▸ **DATASET**
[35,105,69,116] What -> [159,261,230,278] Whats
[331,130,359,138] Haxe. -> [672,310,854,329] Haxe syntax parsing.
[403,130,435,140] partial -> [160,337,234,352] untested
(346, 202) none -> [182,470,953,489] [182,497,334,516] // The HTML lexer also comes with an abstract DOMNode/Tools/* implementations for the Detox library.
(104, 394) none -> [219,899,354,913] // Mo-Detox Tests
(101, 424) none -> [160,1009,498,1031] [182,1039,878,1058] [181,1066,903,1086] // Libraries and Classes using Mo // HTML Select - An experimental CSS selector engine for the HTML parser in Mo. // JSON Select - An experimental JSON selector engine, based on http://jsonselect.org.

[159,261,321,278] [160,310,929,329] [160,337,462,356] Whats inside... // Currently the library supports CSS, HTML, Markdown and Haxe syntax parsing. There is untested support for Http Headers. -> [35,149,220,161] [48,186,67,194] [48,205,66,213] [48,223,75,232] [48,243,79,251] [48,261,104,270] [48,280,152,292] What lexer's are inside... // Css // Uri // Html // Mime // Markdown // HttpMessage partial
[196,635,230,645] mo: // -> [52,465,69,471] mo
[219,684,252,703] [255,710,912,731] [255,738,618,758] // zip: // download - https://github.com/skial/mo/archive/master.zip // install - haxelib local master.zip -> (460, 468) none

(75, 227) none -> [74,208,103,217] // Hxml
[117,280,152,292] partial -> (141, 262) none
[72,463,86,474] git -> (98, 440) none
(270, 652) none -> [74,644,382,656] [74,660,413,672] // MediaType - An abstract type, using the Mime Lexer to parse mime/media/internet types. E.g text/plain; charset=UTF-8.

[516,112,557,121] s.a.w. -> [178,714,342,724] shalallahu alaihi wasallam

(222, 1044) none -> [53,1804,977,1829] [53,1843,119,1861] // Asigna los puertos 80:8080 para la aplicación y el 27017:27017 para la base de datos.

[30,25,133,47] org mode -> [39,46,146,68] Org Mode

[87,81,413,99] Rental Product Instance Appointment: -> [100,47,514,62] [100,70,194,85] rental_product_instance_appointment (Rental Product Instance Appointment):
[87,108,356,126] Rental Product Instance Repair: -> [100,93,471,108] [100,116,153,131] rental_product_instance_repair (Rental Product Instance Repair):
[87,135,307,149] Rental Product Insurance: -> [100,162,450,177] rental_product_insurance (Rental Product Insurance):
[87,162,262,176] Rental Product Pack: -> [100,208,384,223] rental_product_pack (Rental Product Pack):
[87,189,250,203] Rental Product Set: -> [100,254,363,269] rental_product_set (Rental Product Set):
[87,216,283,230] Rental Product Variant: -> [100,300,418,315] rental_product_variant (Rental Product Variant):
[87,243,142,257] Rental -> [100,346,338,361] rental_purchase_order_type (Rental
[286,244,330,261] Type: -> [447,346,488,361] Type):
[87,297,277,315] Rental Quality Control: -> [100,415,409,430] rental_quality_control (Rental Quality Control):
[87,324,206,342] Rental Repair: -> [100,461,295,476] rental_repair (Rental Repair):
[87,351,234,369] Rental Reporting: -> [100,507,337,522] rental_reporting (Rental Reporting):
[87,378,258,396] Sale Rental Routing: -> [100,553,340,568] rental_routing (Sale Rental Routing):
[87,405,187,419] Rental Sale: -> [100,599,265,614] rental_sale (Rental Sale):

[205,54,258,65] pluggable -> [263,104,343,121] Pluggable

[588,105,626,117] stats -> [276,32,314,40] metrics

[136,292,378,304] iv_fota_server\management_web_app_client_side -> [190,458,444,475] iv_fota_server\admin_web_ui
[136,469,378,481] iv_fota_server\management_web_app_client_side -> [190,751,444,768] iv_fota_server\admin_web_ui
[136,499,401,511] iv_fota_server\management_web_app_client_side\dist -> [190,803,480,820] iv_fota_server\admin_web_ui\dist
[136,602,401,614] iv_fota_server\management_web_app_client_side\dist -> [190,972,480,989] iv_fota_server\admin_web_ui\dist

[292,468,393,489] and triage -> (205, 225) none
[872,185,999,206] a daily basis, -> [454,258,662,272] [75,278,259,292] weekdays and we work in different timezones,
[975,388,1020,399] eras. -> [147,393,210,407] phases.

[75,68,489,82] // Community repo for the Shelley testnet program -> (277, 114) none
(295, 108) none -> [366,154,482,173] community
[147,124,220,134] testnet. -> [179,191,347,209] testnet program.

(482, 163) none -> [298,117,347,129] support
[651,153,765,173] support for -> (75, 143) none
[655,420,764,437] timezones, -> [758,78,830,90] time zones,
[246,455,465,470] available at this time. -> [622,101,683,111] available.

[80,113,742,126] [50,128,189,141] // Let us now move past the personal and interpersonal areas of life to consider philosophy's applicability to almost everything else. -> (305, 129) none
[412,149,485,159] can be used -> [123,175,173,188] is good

▸ **THE TASK**
Please copy each line of the material that contains the word "timezones".

▸ **EXERCISE SOLUTION**
[872,185,999,206] a daily basis, -> [454,258,662,272] [75,278,259,292] weekdays and we work in different timezones,
[655,420,764,437] timezones, -> [758,78,830,90] time zones,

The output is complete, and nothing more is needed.